Благодарность так переполняла меня, что я побоялся открыть рот и только покачал головой. Я чувствовал такое облегчение, что, кажется, мог взлететь, оттолкнувшись от ступеньки. Оглянувшись на закрывшуюся за мной дверь, я сделал энергичный мальчишеский жест: "Yes!" И сам засмеялся над собой — седым и плешивым.

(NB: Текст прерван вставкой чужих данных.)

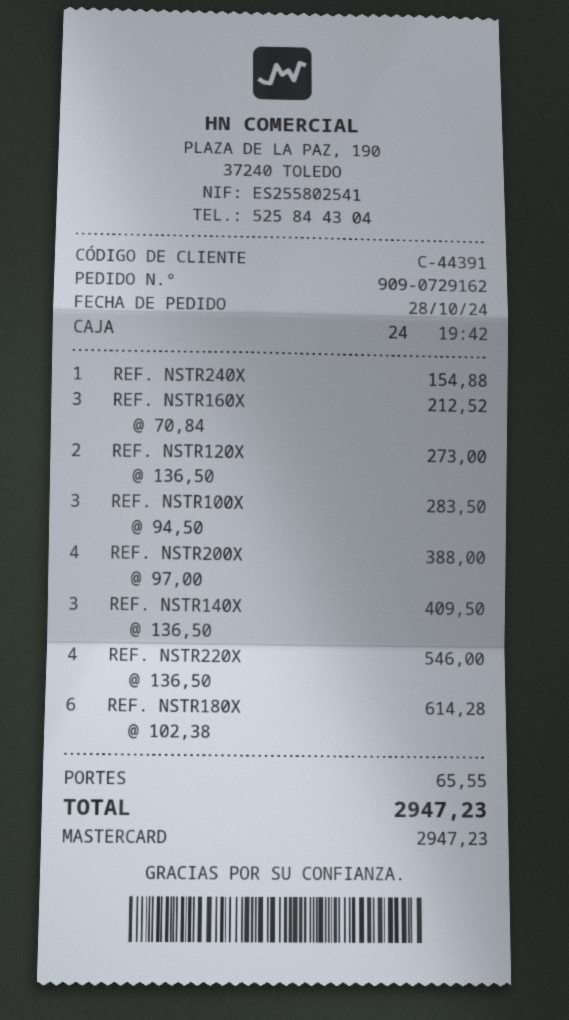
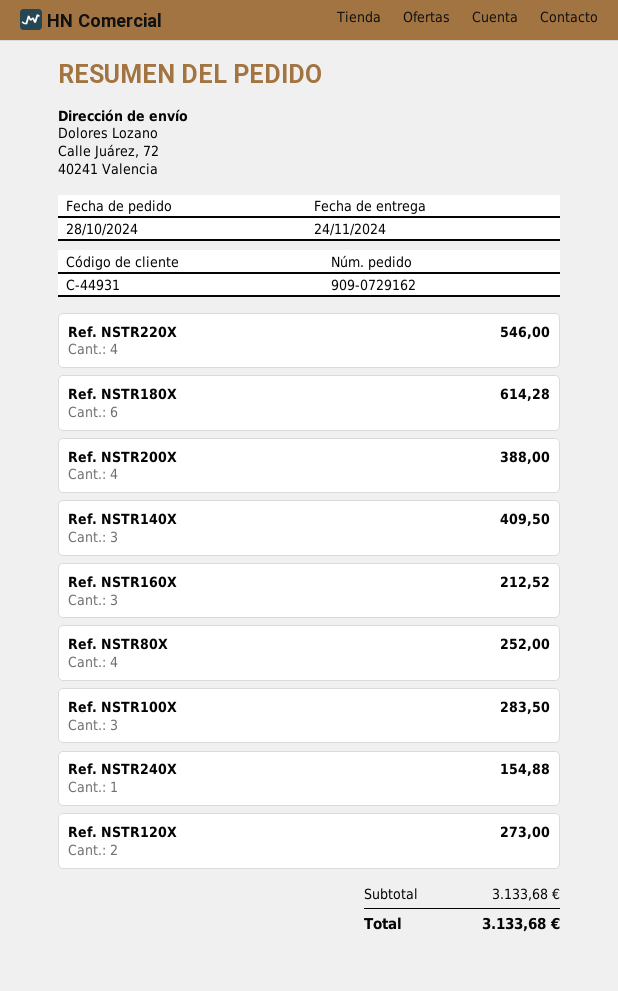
customer number: C-44391 -> C-44931
Ref. NSTR80X: none -> 4 for 252.00
shipping: 65.55 -> none
total: 2947.23 -> 3133.68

Не успела я как следует проснуться, как примчался Пол, возбужденный и одержимый действием. Он даже присесть не мог ни на минуту. Из его сбивчивых, путаных объяснений я поняла, что он собирается везти меня в деревню и уже взял для этого Юрину машину.
— В какую еще деревню? — взмолилась я. — Меня тошнит. Я спать хочу.
— Будешь спать в поле, — непререкаемым тоном заявил он. — Там другой воздух. Он будет тебя лечить. И там новые… Как это? Impressions.
— Впечатления, — вяло подсказала я.
— Yes. Get up!
— Ты сегодня говоришь на английском?
Он простодушно признался:
— Я видел Риту.
Потом вдруг вспомнил о чем-то и поджал губы. Но у меня не было сил его допрашивать. И мне было до такой степени безразлично, где они виделись, что я сама удивлялась.
Пол подошел к окну и проверил температуру воздуха, будто и не он только что пришел с улицы. "Прибор есть прибор, — думала я. — Разве можно полагаться на свои ощущения, если существуют точные приборы?"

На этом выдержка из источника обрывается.